Exercise goal:
The entries below contain pictures. Write out only the lines from the line with "font-size: 14px ->" up to and including the line with "MMS Messages that", exactly, without them.

Exercise materials:
↓↓↓

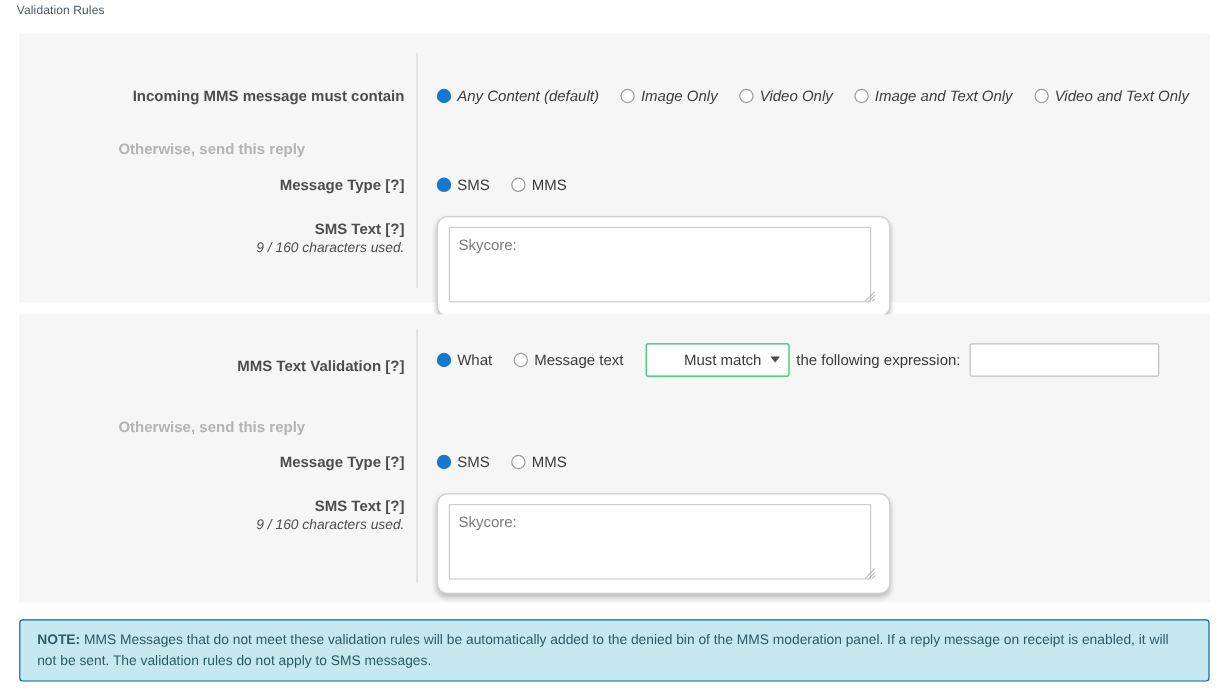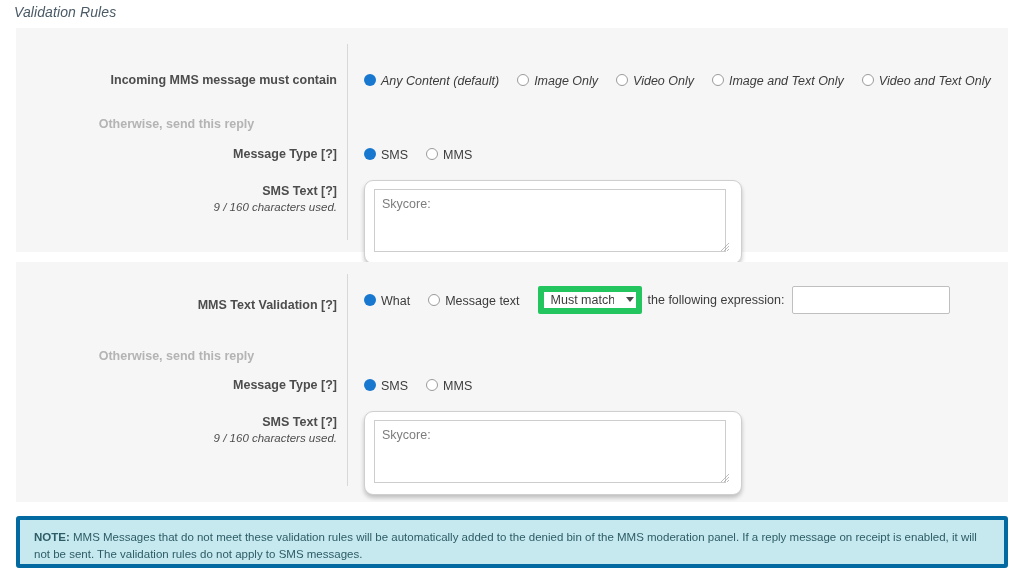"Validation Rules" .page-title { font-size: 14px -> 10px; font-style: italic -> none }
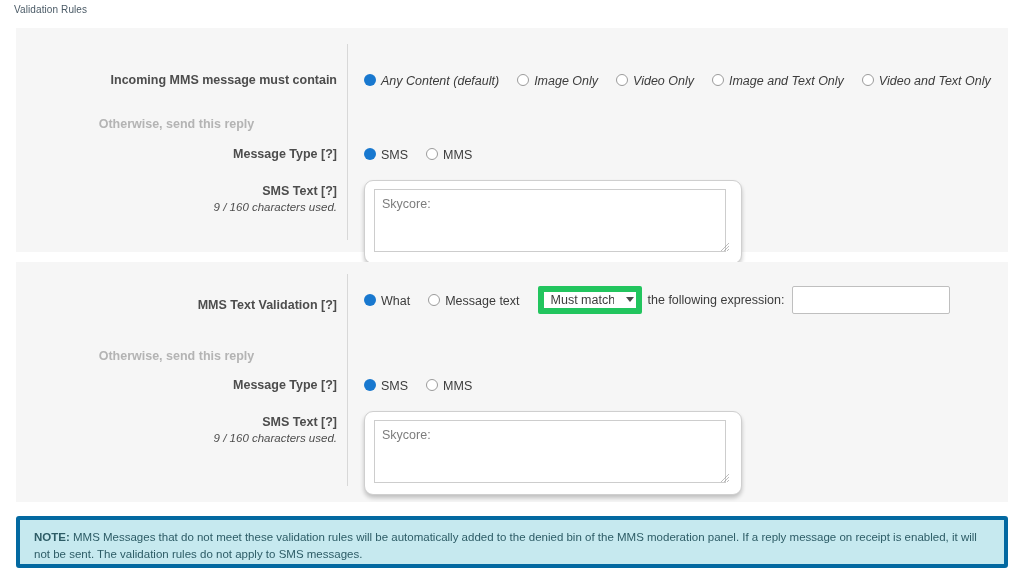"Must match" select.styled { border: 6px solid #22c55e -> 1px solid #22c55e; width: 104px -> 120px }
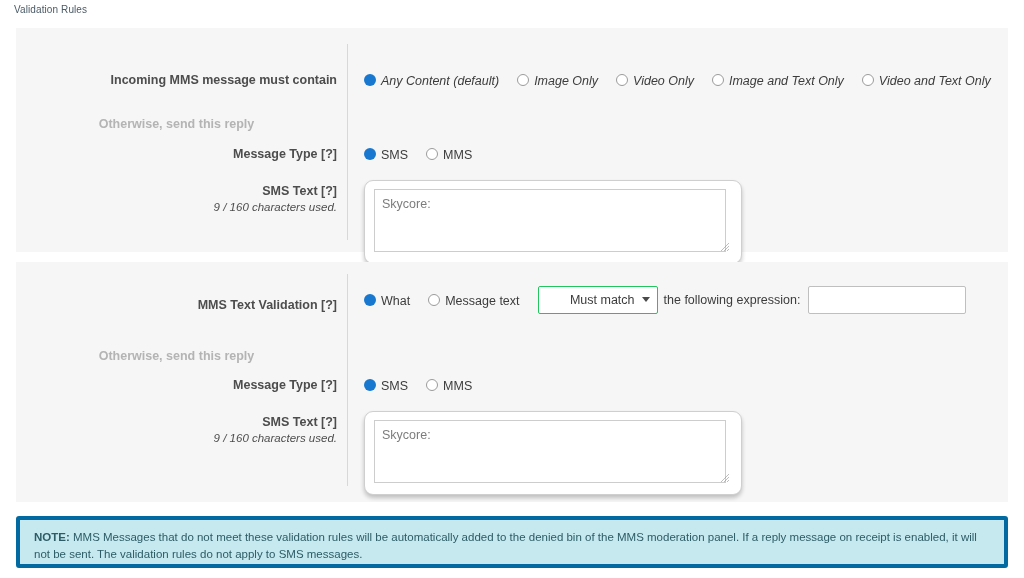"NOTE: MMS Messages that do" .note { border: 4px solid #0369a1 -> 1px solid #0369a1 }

↑↑↑
↓↓↓

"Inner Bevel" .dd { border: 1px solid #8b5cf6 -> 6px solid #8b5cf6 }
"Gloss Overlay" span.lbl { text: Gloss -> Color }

↑↑↑

Solution:
"Validation Rules" .page-title { font-size: 14px -> 10px; font-style: italic -> none }
"Must match" select.styled { border: 6px solid #22c55e -> 1px solid #22c55e; width: 104px -> 120px }
"NOTE: MMS Messages that do" .note { border: 4px solid #0369a1 -> 1px solid #0369a1 }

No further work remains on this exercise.